Pellion’s battery doesn’t start with lithium metal inside. Instead, the battery is manufactured in the exact same way as a conventional lithium-ion battery, including using a liquid electrolyte, a widely available cathode, and an anode that begins its life as a copper sheet. That’s crucial because it allows Pellion to use existing lithium-ion battery factories in Asia, where it’s much cheaper to manufacture batteries.
“In its discharged state, the Pellion battery has its lithium ions sitting snugly inside the cathode. The magic happens when the battery is charged for the first time and the lithium ions travel from the cathode and deposit as a layer of lithium metal on the copper anode. The first charge is carried out in a state when the battery is completely sealed from the outside environment, and thus the newly formed layer of lithium metal is protected.

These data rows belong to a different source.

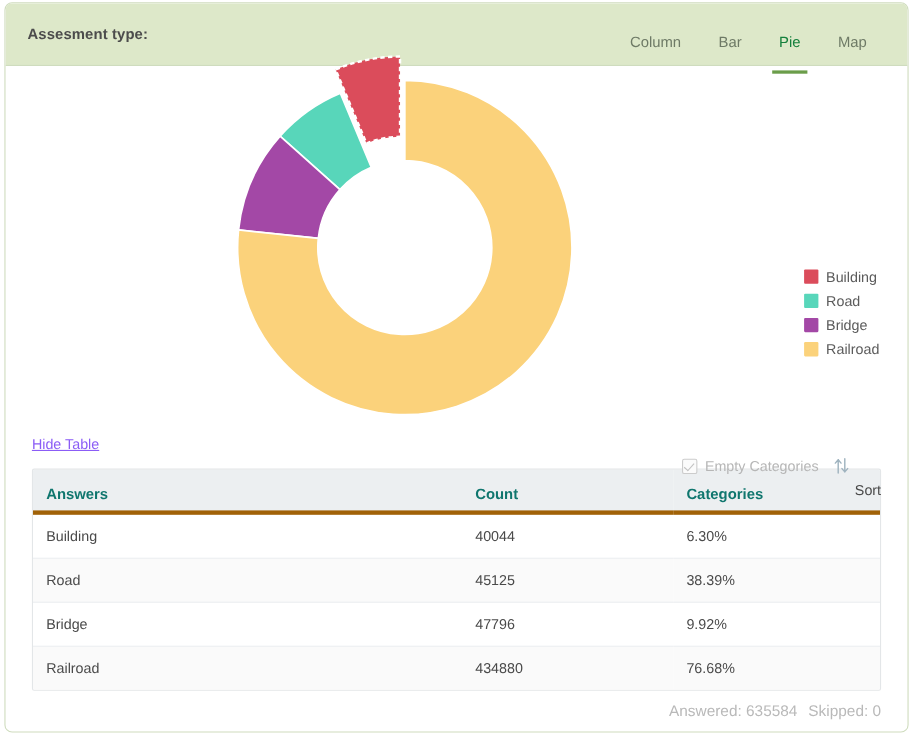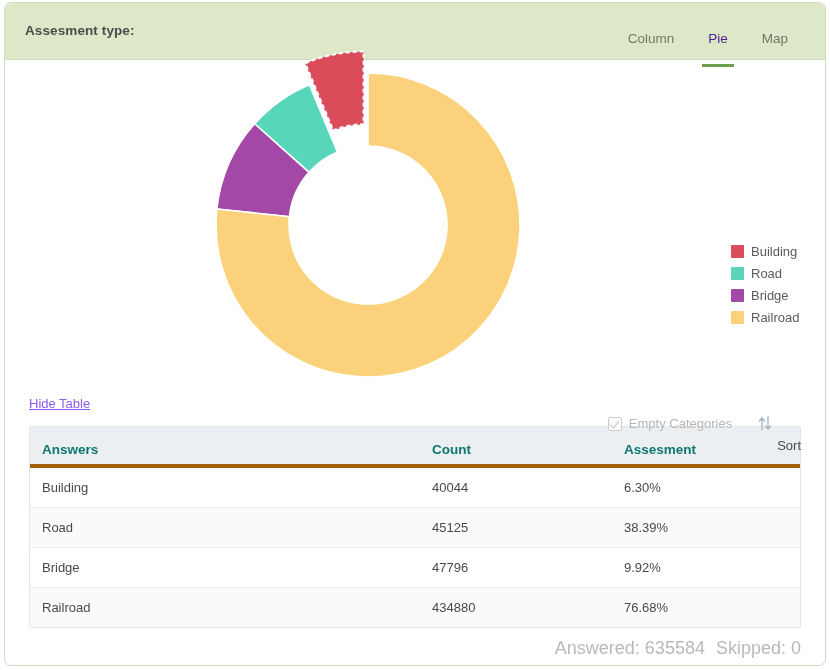"Bar" div.tab { html: none -> <div>Bar</div> }
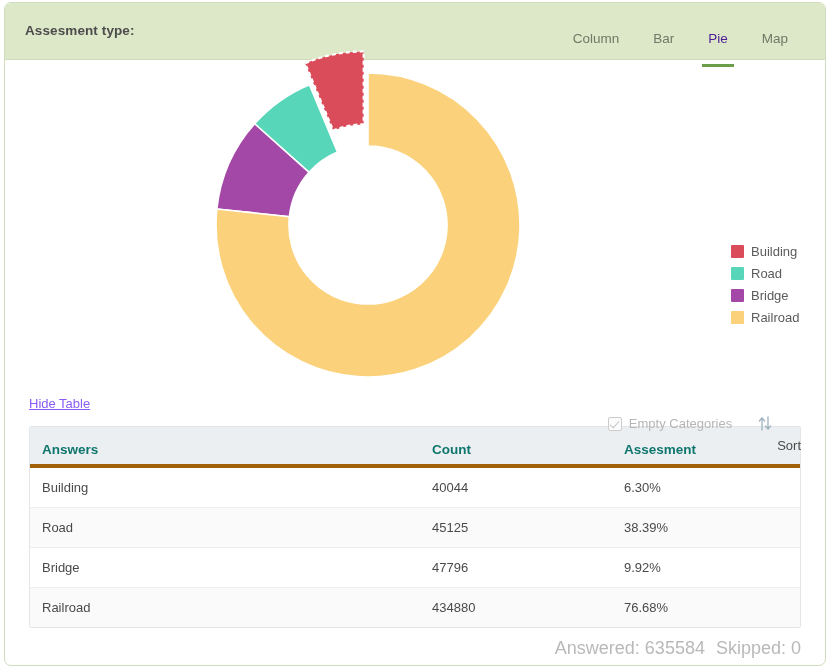"Pie" .tab.active { color: #4c1d95 -> #15803d }
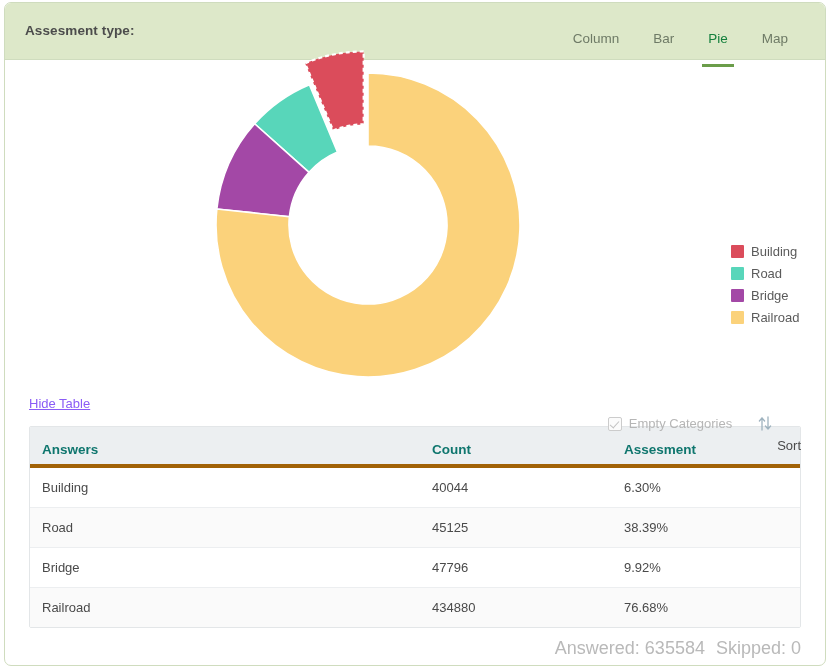"Empty Categories" .controls-right { gap: 26px -> 14px }
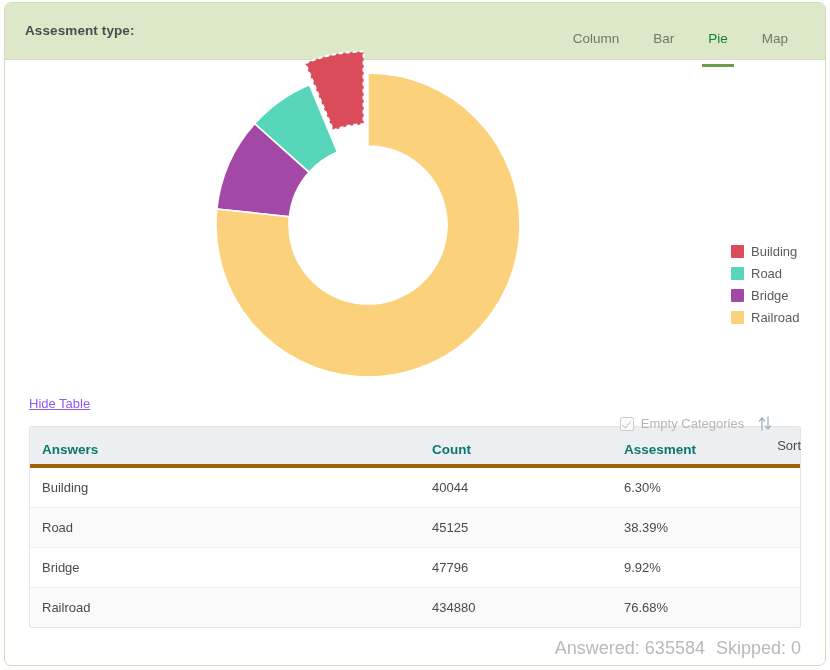"Assesment" th.col-pct { text: Assesment -> Categories }
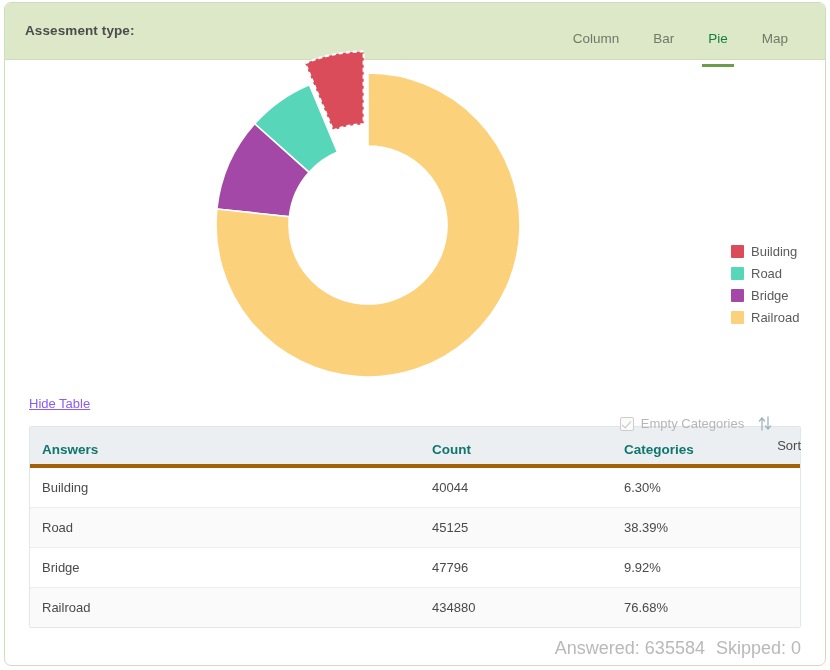"Answered: 635584 Skipped: 0" .table-footer { font-size: 18px -> 14px }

This configuration is called “zero-lithium” or “lithium-free.”
The battery cells Tesla uses have an energy density of 600 watt-hours per liter and 200 watt-hours per kilogram. The figures for the Pellion lithium metal battery are nearly double — 1,000 watt-hours per liter and 400 watt-hours per kilogram. Which means if Pellion overcomes early limitations, its batteries could power a Tesla car for 800 km (500 miles) on a single charge, rather than today’s upper limits of 400 km.
Pellion’s battery does have limitations. It typically takes three hours to charge the battery fully, and it’s not cheap plus has a limited number of life cycles: it can only guarantee 50 charge-discharge life cycles.
That’s much lower than the approximately 300 life cycles needed for a battery to go in a smartphone or the 1,000 life cycles required for electric cars. So for now, Pellion’s claims need to be taken with a grain of salt.